Summer 2021
Gender imbalance
How Many Female Type Designers Do You Know?
Written and designed by Yulia Popova. Published by Onomatopee, €22, £24Within the design publishing landscape, type-focused titles abound, yet type designed by women remains proportionally under-represented within their pages. With How Many Female Type Designers Do You Know? Yulia Popova moves to redress this imbalance, through a concise yet thorough reader on the subject of women in type. ‘My objective’, she states in the prologue, ‘is to make the work of women more visible.’

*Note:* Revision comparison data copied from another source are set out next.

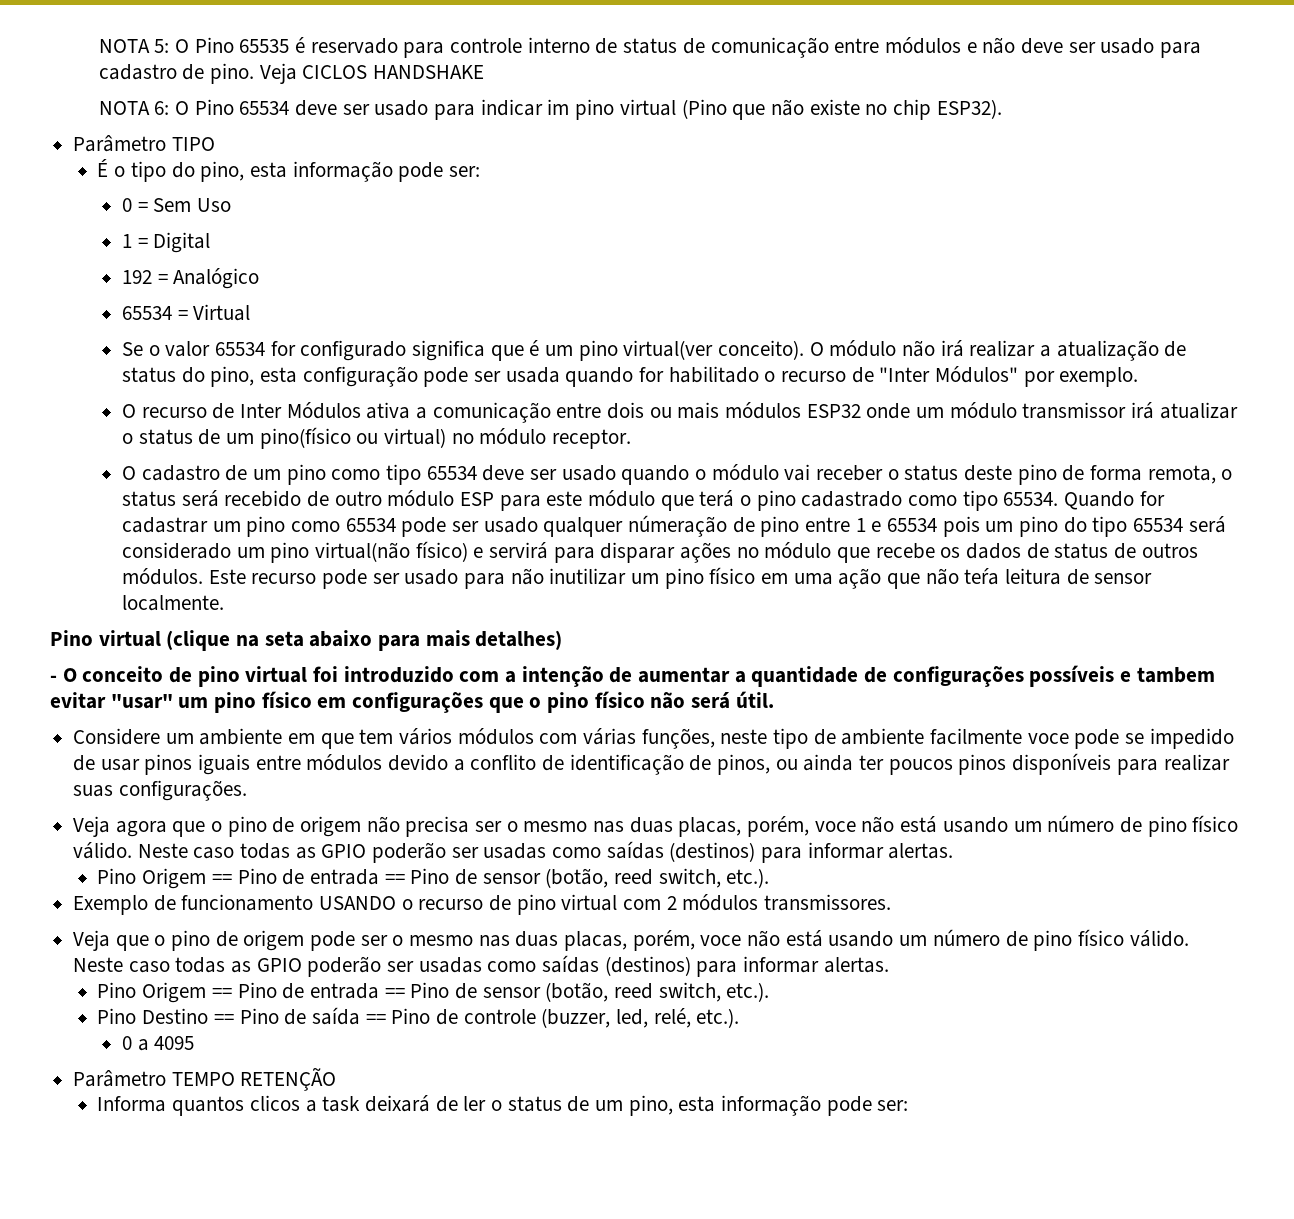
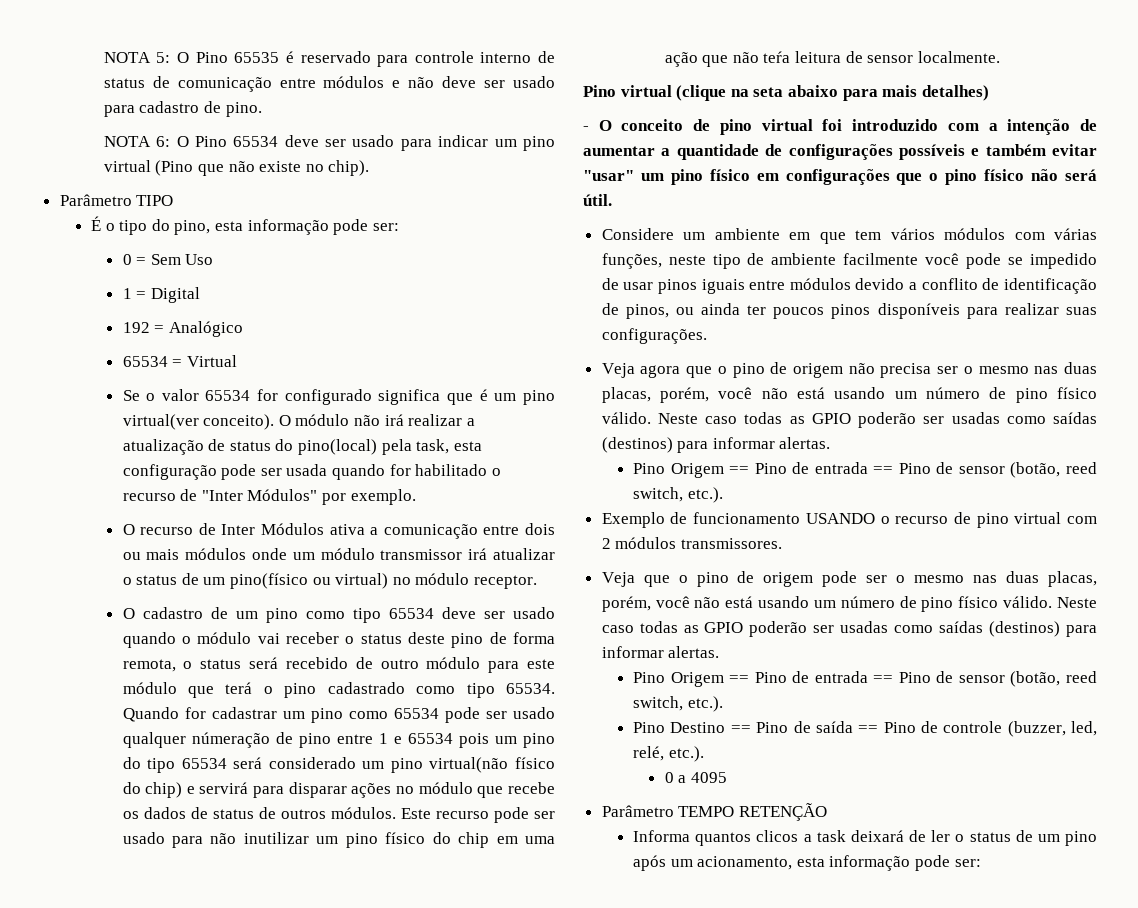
- Veja CICLOS HANDSHAKE
- NOTA 6: O Pino 65534 deve ser usado para indicar im pino virtual (Pino que não existe no chip ESP32).
+ NOTA 6: O Pino 65534 deve ser usado para indicar um pino virtual (Pino que não existe no chip).
- O módulo não irá realizar a atualização de status do pino, esta configuração pode ser usada quando for habilitado o recurso de "Inter Módulos" por exemplo.
+ O módulo não irá realizar a atualização de status do pino(local) pela task, esta configuração pode ser usada quando for habilitado o recurso de "Inter Módulos" por exemplo.
- O recurso de Inter Módulos ativa a comunicação entre dois ou mais módulos ESP32 onde um módulo transmissor irá atualizar o status de um pino(físico ou virtual) no módulo receptor.
+ O recurso de Inter Módulos ativa a comunicação entre dois ou mais módulos onde um módulo transmissor irá atualizar o status de um pino(físico ou virtual) no módulo receptor.
- O cadastro de um pino como tipo 65534 deve ser usado quando o módulo vai receber o status deste pino de forma remota, o status será recebido de outro módulo ESP para este módulo que terá o pino cadastrado como tipo 65534.
+ O cadastro de um pino como tipo 65534 deve ser usado quando o módulo vai receber o status deste pino de forma remota, o status será recebido de outro módulo para este módulo que terá o pino cadastrado como tipo 65534.
- Quando for cadastrar um pino como 65534 pode ser usado qualquer númeração de pino entre 1 e 65534 pois um pino do tipo 65534 será considerado um pino virtual(não físico) e servirá para disparar ações no módulo que recebe os dados de status de outros módulos.
+ Quando for cadastrar um pino como 65534 pode ser usado qualquer númeração de pino entre 1 e 65534 pois um pino do tipo 65534 será considerado um pino virtual(não físico do chip) e servirá para disparar ações no módulo que recebe os dados de status de outros módulos.
- Este recurso pode ser usado para não inutilizar um pino físico em uma ação que não teŕa leitura de sensor localmente.
+ Este recurso pode ser usado para não inutilizar um pino físico do chip em uma ação que não teŕa leitura de sensor localmente.
- - O conceito de pino virtual foi introduzido com a intenção de aumentar a quantidade de configurações possíveis e tambem evitar "usar" um pino físico em configurações que o pino físico não será útil.
+ - O conceito de pino virtual foi introduzido com a intenção de aumentar a quantidade de configurações possíveis e também evitar "usar" um pino físico em configurações que o pino físico não será útil.
- Considere um ambiente em que tem vários módulos com várias funções, neste tipo de ambiente facilmente voce pode se impedido de usar pinos iguais entre módulos devido a conflito de identificação de pinos, ou ainda ter poucos pinos disponíveis para realizar suas configurações.
+ Considere um ambiente em que tem vários módulos com várias funções, neste tipo de ambiente facilmente você pode se impedido de usar pinos iguais entre módulos devido a conflito de identificação de pinos, ou ainda ter poucos pinos disponíveis para realizar suas configurações.
- Veja agora que o pino de origem não precisa ser o mesmo nas duas placas, porém, voce não está usando um número de pino físico válido.
+ Veja agora que o pino de origem não precisa ser o mesmo nas duas placas, porém, você não está usando um número de pino físico válido.
- Veja que o pino de origem pode ser o mesmo nas duas placas, porém, voce não está usando um número de pino físico válido.
+ Veja que o pino de origem pode ser o mesmo nas duas placas, porém, você não está usando um número de pino físico válido.
- Informa quantos clicos a task deixará de ler o status de um pino, esta informação pode ser:
+ Informa quantos clicos a task deixará de ler o status de um pino após um acionamento, esta informação pode ser:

Presented in a narrow hardcover format, this book expands upon research begun by Popova for her Master’s thesis at the Weißensee Academy of Art in Berlin. Its conversational title belies the rigour exhibited within, and to an extent undersells the scope and ambition of her endeavour. Writing in an affable, accessible tone throughout, she presents a search for ‘possible social, cultural and historical factors that might have had an influence on the careers of women in type design.’
Cover of How Many Female Type Designers Do You Know? (Onomatopee), designed by its author, Yulia Popova. Top. Book spread taken from Chapter E, ‘Showcase of Typefaces’, which features specimens of Legilux by Antonia M. Cornelius and Lionz by Roxane Gataud.
The book comprises three key sections, beginning with research-driven exploration and documentation of gender issues within the discipline. This is followed by the titular conversations with fourteen women working in type, among them Zuzana Licko (see Eye 43), Indra Kupferschmid and the TDC’s Carol Wahler, and concludes with a visual exploration of specimens, samples and compositions by female designers. Popova’s methodology in her first section is thorough. She encompasses biographies of female contributors to the field; surveys data drawn from conferences, courses and awards schemes; and provides a review of existing literature addressing her subject, which highlights the relative scarcity of such enquiry within the discourse thus far.
Broader social, cultural and political factors are considered throughout the book, among them the financial accessibility of further education, underlying social conditioning, and shifting attitudes towards gendered creative aptitude. It’s interesting to note that interviewees and cited sources alike highlight the impact of developing typographic technologies as a valuable democratising force, offering scope for women to become more visible participants within the field.
The list of contributing and featured female designers here is comprehensive, broad-ranging and international in scope, though it makes no claim of totality. The nuanced, diverse perspectives engendered through the fourteen interviews themselves reflect on the subject of gender in type through the fractured lens of various waves of feminist thought, running the gamut from fierce opposition to positive discrimination, on the part of Gayaneh Bagdasaryan, through to numerous acknowledgments (some of them grudging) of the need for more affirmative action.
In her introduction, Popova expresses an intention to document the lie of the land within type design at her time of writing; in that respect, this endeavour has been successful, and the book stands as a useful and informative resource. Some more explicit articulation of her own position on the matter would however have been interesting. It could be argued that the act of researching, writing and publishing this book is itself a statement of her critical position, and to an extent the questions and statistics presented here regarding under-representation and a lack of recognition speak for themselves. The aforementioned diversity of perspectives perhaps offers some explanation for the omission of a clear conclusion: attempting to draw these together may have felt disingenuous to a demographic that refuses to be defined by a single, gendered point of view.
Spread from How Many Female Type Designers Do You Know? (Onomatopee), designed by its author, Yulia Popova.
There remains an important question to be asked of publications such as How Many Female Type Designers Do You Know?, which deliberately highlight female contributions to a specialist field. Might the act of presenting an explicitly female-focused study further perpetuate the ‘othering’ of women’s contributions within the unfolding history of type design? The aim may be to challenge prior tendencies to present female designers as a subordinate sector within the discipline, yet singling out their contributions, as this book does, may yet reinforce that impression. Such a dilemma continues to perplex the broader field of design publishing in more general terms.
This is a necessary, important and useful book, whose value might be measured both by its scope to inform and by its capacity to act as a catalyst for further enquiry and effect future change. Through Popova’s contribution and those of her contemporaries, her subjects and her successors, readers can hope that the need for such segregated examination of female contributions to the field may soon be surpassed, and that a greater parity of representation within future typographic histories might be achieved.